Pessoa (suspirando): Mais de nove meses, nunca mais vai acabar essa maldita peste!
Álvaro: Chega, Fernando, já repetiste este bordão mais de mil vezes, nem pareces um poeta modernista, assemelha-te mais a um romântico choroso.
Bernardo (passando pano): Deixa o Fernando em paz, vai praticar a tua engenharia em versos.
Álvaro: Prefiro ser um técnico a um lambe-botas do dono da casa.
Bernardo: Lambe-botas, eu? Sou apenas admirador do estilo dele.
Pessoa: Acalmem-se, gajos, faz favor. Nesse momento, precisamos pensar na saúde do Alberto.(Alberto aparece deitado num colchão, delirando).
Álvaro: O que houve com o Caieiro?
Pessoa: Tuberculoso.
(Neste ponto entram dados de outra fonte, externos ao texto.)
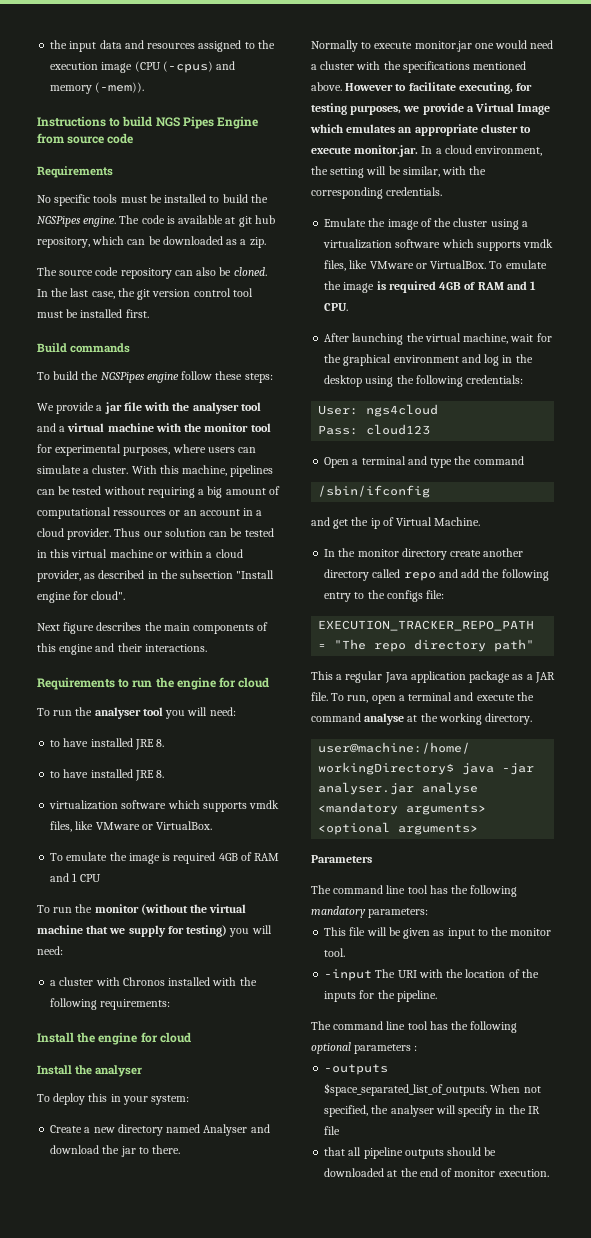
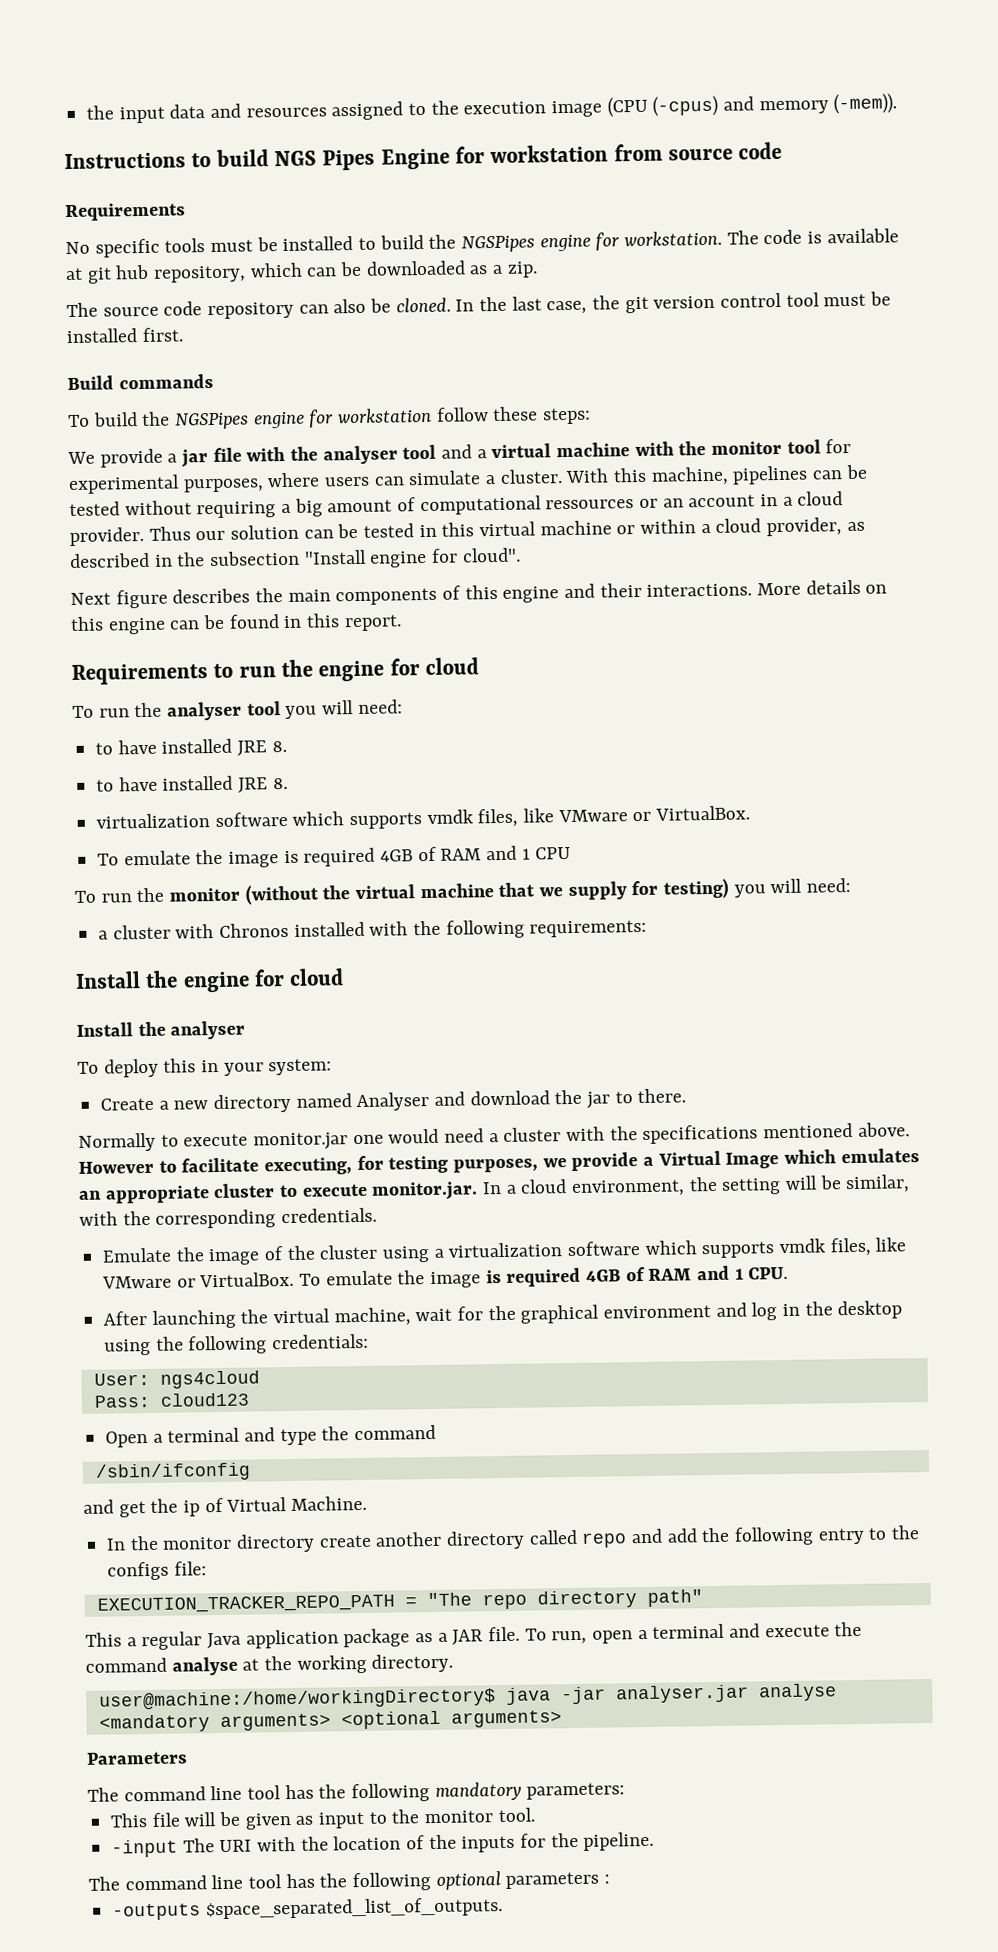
(259, 122) none -> [455,144,609,164] for workstation
[83,216,117,227] engine. -> [539,230,723,252] engine for workstation.
(179, 377) none -> [308,407,433,428] for workstation
(207, 648) none -> [757,579,888,596] [70,613,402,635] More details on this engine can be found in this report.
[490,1084,541,1093] [324,1105,540,1117] [324,1126,341,1135] [324,1147,497,1159] [324,1168,549,1177] When not specified, the analyser will specify in the IR file // that all pipeline outputs should be downloaded at the end of monitor execution. -> (503, 1908) none

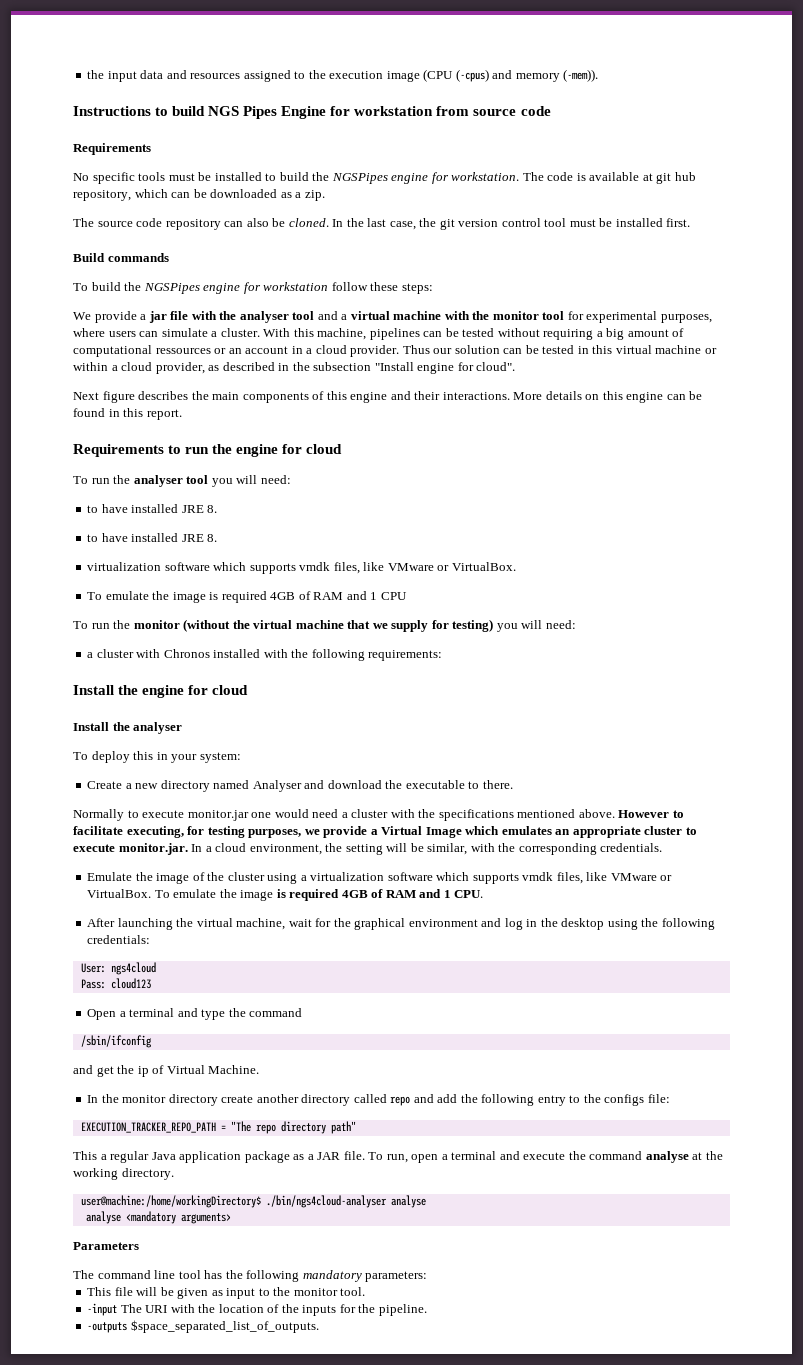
[586,1091,611,1109] jar -> [405,780,465,789] executable
[505,1684,749,1705] java -jar analyser.jar -> [265,1195,426,1208] ./bin/ngs4cloud-analyser analyse //
[340,1710,562,1730] <optional arguments> -> (231, 1218) none
[88,1871,611,1892] // The command line tool has the following optional parameters : -> (427, 1310) none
De novo.
Caieiro (delirante): Quando vier a primavera, se eu já estiver morto, as flores florirão da mesma maneira…
Bernardo: Ó, céus: logo vai dar o peido-mestre!
Álvaro: E, claro…é do grupo de risco.
Bernardo (interrompendo e apontando para Ricardo Reis): E tu, Ricardo, não és médico?
Ricardo: Sou, mas só atendo os monarquistas como eu. Nunca prestaria serviços a este camponês que só fez a escola primária.
Álvaro: Vejam só como são as coisas: um decadente se dizendo avesso ao decadentismo.
Álvaro: Arre, estou farto de semideuses! Onde é que há gente no mundo? Nas ruas é que não estão, é claro. Olha lá fora, não se vê vivalma em Lisboa.
Ricardo: Pode ser, caro bardo. Mas ficarei aqui comendo minha sobremesa. Cada um com seus problemas…
Álvaro (irônico): Come chocolates, Ricardo; come chocolates! Olha que não há mais empatia no mundo senão chocolates!